Figure 36 L’ART DE L’ESPACE PUBLIC  Esthétiques et politiques de l’’art urbain

36. Brad Downey, Don’t worry about that shit, René, Berlin, 2008

Krzysztof Wodiczko offre un autre exemple de commande qui tourne mal dans un entretien avec le magazine australien Pataphysics. Invité à réaliser une projection publique à Berne en 1985, il explique ainsi comment il a réussi à insuffler une dimension polémique et dialogique dans cette œuvre :

Dans ce cas, l’organisateur a voulu savoir ce que j’allais projeter. Puisqu’ils voulaient savoir, j’ai dû inventer quelque chose qu’ils pourraient accepter sans aller vérifier. Alors j’ai pensé à l’œil humain. Ils n’ont pas émis de réserves ; ils ne savaient pas que l’œil bougerait, qu’il regarderait d’abord la succursale cantonale de la première Banque nationale, puis la Banque de la Cité, puis vers le sol sous lequel l’or suisse est entreposé, et ensuite vers le ciel et les montagnes, l’air frais d’un ciel calviniste. A la fin c’était très bien parce que les spectateurs riaient (22).

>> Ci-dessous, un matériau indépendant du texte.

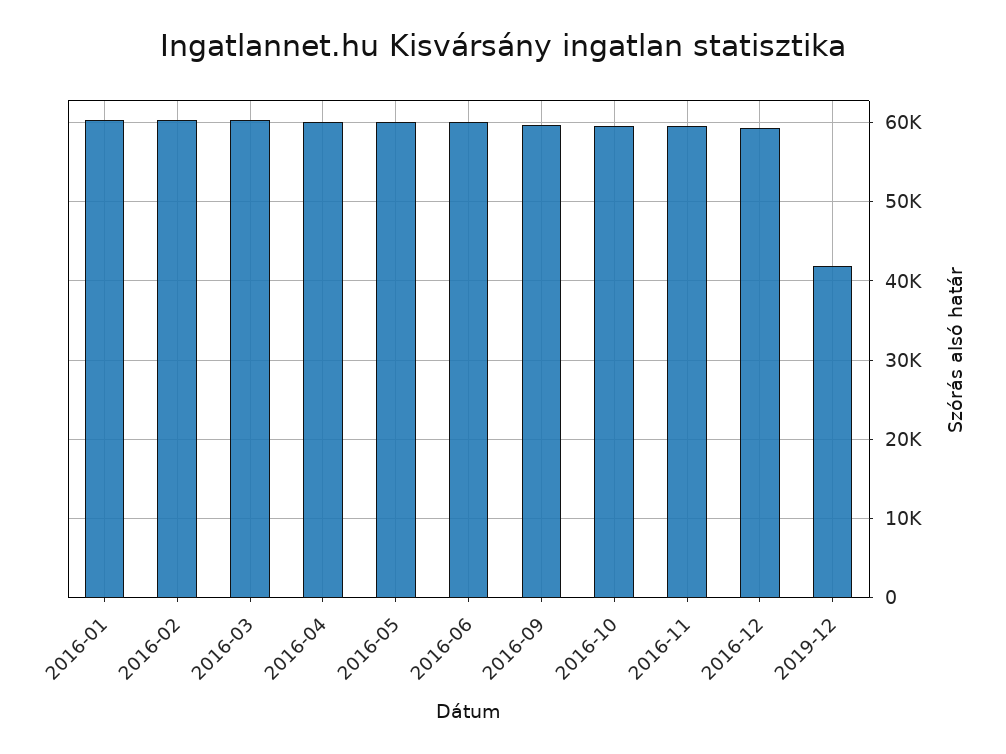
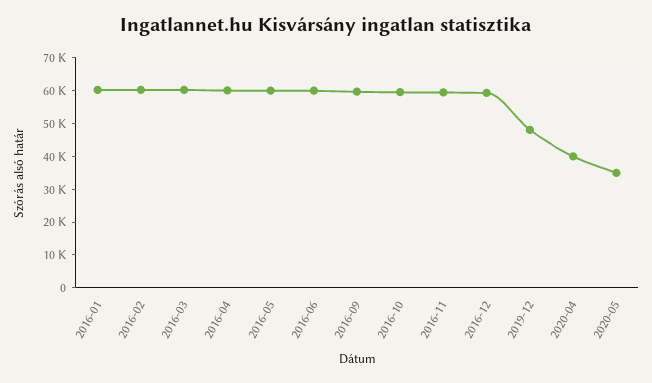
2019-12: 42000 -> 47500
2020-04: none -> 40000
2020-05: none -> 35000

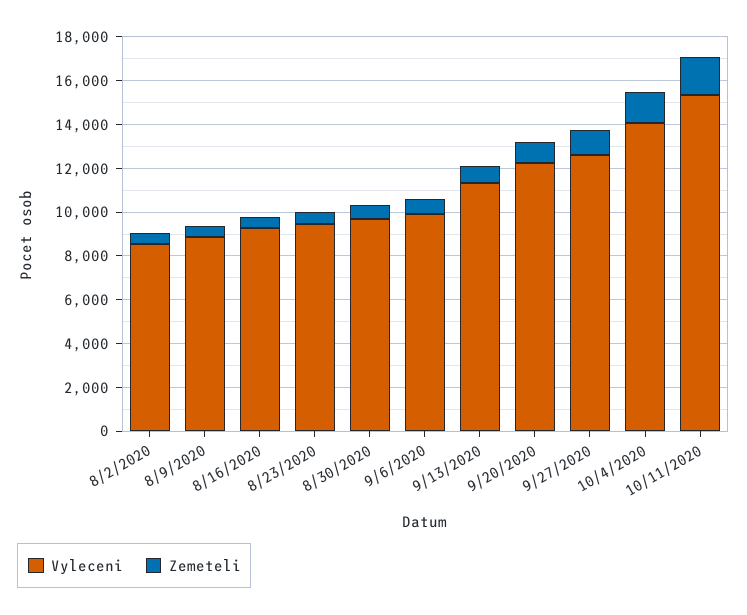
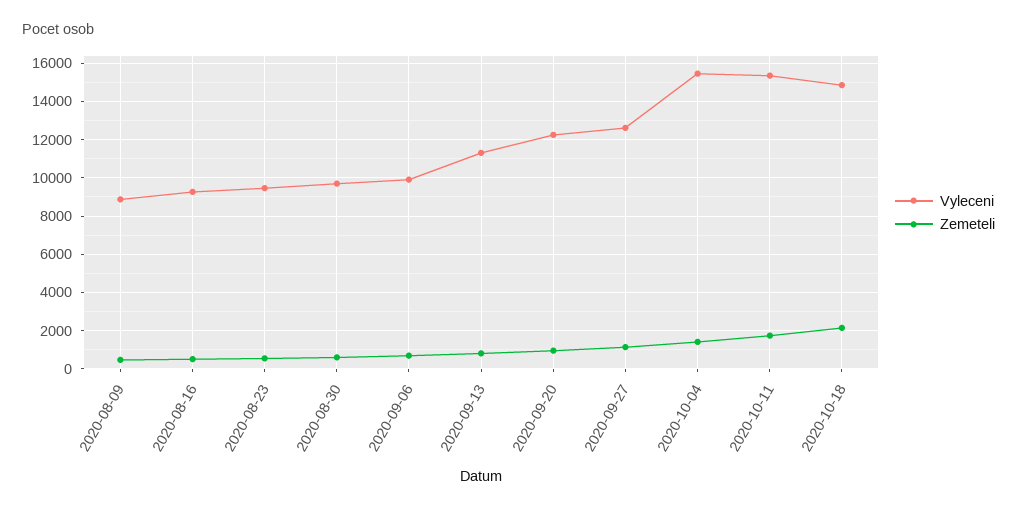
Vyleceni, 8/2/2020: 8500 -> none
Zemeteli, 8/2/2020: 500 -> none
Vyleceni, 10/4/2020: 14000 -> 15500
Vyleceni, 2020-10-18: none -> 15000
Zemeteli, 2020-10-18: none -> 2000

Les deux exemples cités ci-dessus sont typiquement des pieds de nez à un commanditaire que les artistes prennent à son propre jeu. Comment ne pas donner flanc à la récupération ? Est-ce en ne donnant rien à récupérer, en restant en-deçà de l’art et en brûlant les ponts, comme Brad Downey, ou en jouant de subtilités qui peuvent passer inaperçues du commanditaire mais aussi du public, comme Wodiczko ?

La résistance passe aussi par l’organisation et la coopération : les tromperies médiatiques sophistiquées des Yes Men requièrent une planification minutieuse, et leur fausse édition du New York Times, truffée de bonnes nouvelles, est le fruit d’un impressionnant travail d’équipe. Les « missions » du collectif de comédiens Improv Everywhere sont également soigneusement mises en scène, et l’improvisation est en fait uniquement du côté de la réception : ces « farceurs urbains » jouent à bousculer le quotidien des New Yorkais avec des interventions allant d’un dialogue chanté entre employés d’un café (Spontaneous Musicals) à la « journée sans pantalon dans le métro » (No Pants Subway Ride).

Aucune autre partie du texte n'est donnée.